Keep only alphabetic characters (multilingual) in a string
Asked Answered
C

2

14

On stackoverflow there are a lot of answers about how to keep only alphabetic characters from a string, the most common accepted is the famous regex '[^a-zA-Z]'. But this answer is totally wrong because it supposes everybody only write English... I thought I could down vote all these answers but I finally thought it would be more constructive to ask the question again, because I can't find the answer.

Is there an easy (or not...) way in python to keep only alphabetic characters from a string that works for all languages ? I think maybe about a library that could do like xregexp in javascript... By all languages I mean english but also french, russian, chinese, greec...etc

Claritaclarity answered 27/6, 2017 at 11:37 Comment(2)
I think it may be easier to include the whole unicode and exclude non-alphabetic charactersPericynthion
@MoonCheesez I was thinking of exactly the same way. There's an easy way of doing this in shell scripting but I can't think of a Pythonic way right now.Ehrenburg
M
11

[^\W\d_]

With Python3 or the re.UNICODE flag in Python2, you could use [^\W\d_].

\W : If UNICODE is set, this will match anything other than [0-9_] plus characters classified as not alphanumeric in the Unicode character properties database.

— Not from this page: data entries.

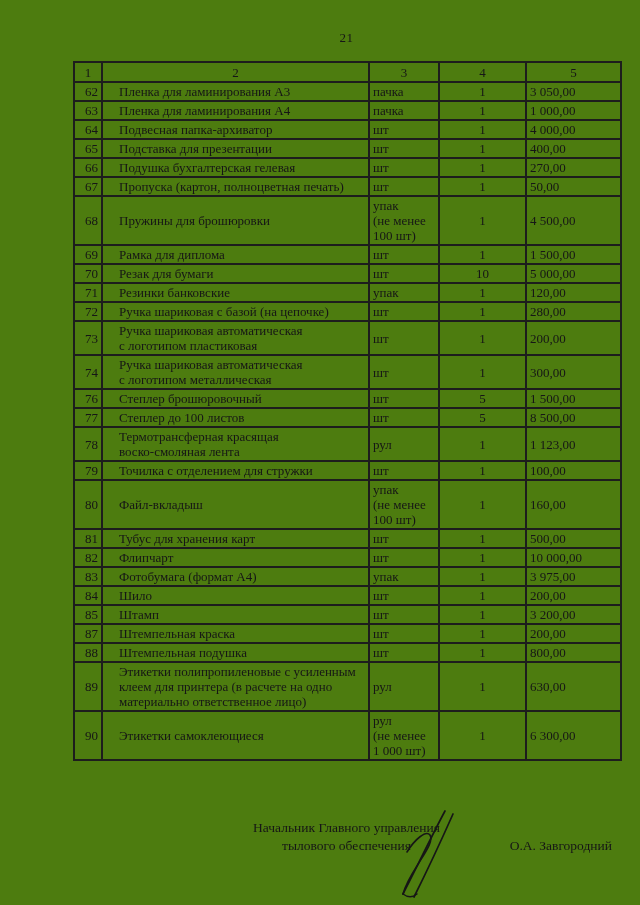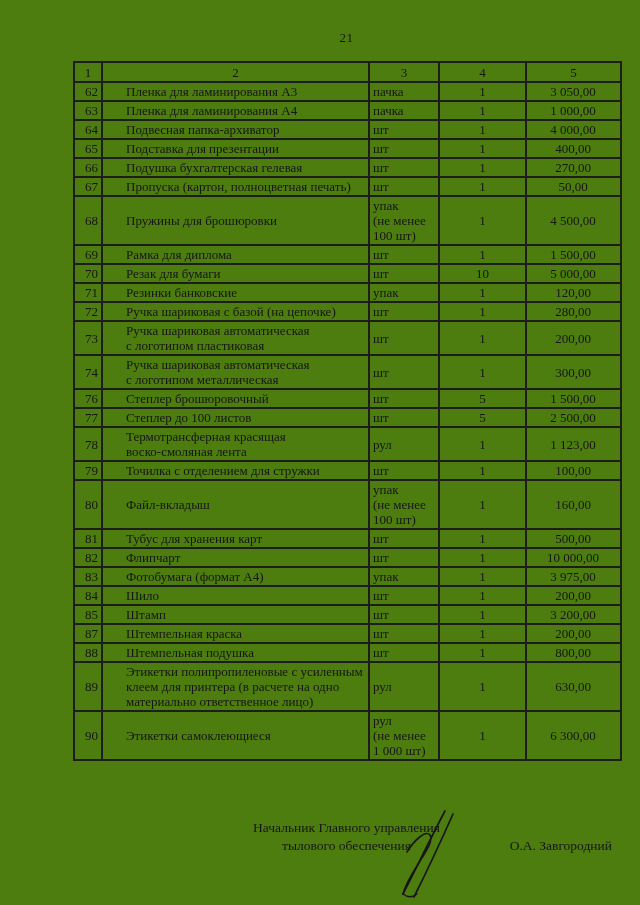"Пленка для ламинирования А3" td.c-name { padding-left: 23px -> 16px }
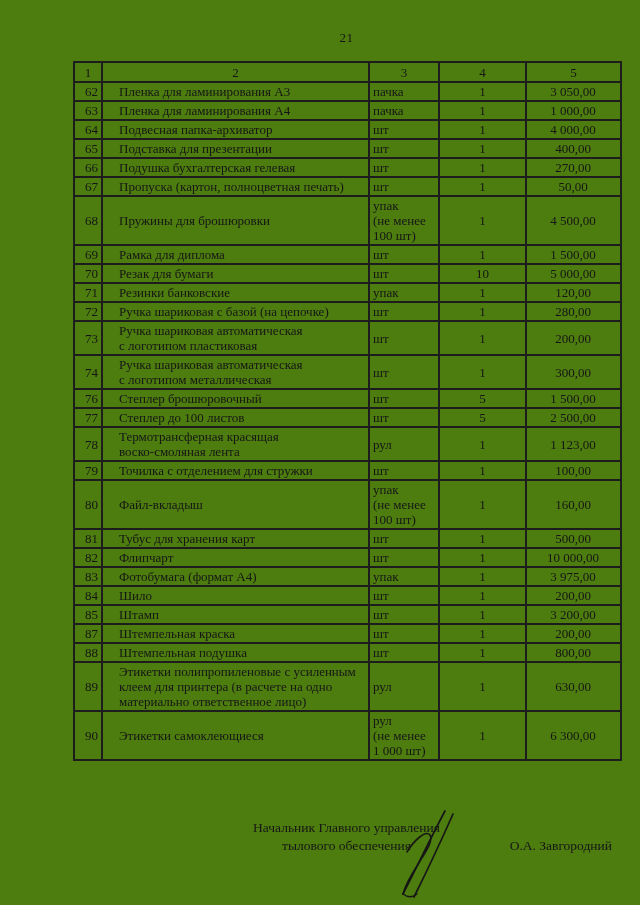"3 050,00" td.c-price { text-align: center -> left }
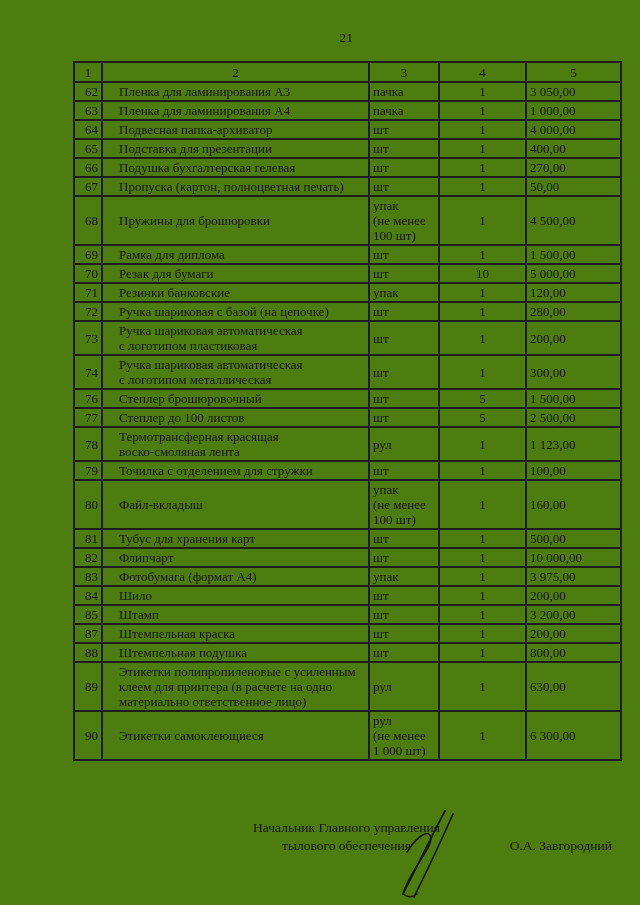"2 500,00" td.c-price { text: 2 500,00 -> 8 500,00 }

So [^\W\d_] is anything which is not not alphanumeric or not a digit or not an underscore. In other words, it's any alphabetic character. :)

>>> import re
>>> re.findall("[^\W\d_]", "jüste Ä tösté 1234 ßÜ א д", re.UNICODE)
['j', 'ü', 's', 't', 'e', 'Ä', 't', 'ö', 's', 't', 'é', 'ß', 'Ü', 'א', 'д']

Remove digits first, then look for "\w"

To avoid this convoluted logic, you could also remove digits and underscores first, and then look for alphanumeric characters :

>>> without_digit = re.sub("[\d_]", "", "jüste Ä tösté 1234 ßÜ א д", re.UNICODE) 
>>> re.findall("\w", without_digit, re.UNICODE)
['j', 'ü', 's', 't', 'e', 'Ä', 't', 'ö', 's', 't', 'é', 'ß', 'Ü', 'א', 'д']

regex module

It seems that regex module could help, since it understands \p{L} or [\w--\d_].

This regex implementation is backwards-compatible with the standard ‘re’ module, but offers additional functionality.

>>> import regex as re
>>> re.findall("\p{L}", "jüste Ä tösté 1234 ßÜ א д", re.UNICODE)
['j', 'ü', 's', 't', 'e', 'Ä', 't', 'ö', 's', 't', 'é', 'ß', 'Ü', 'א', 'д']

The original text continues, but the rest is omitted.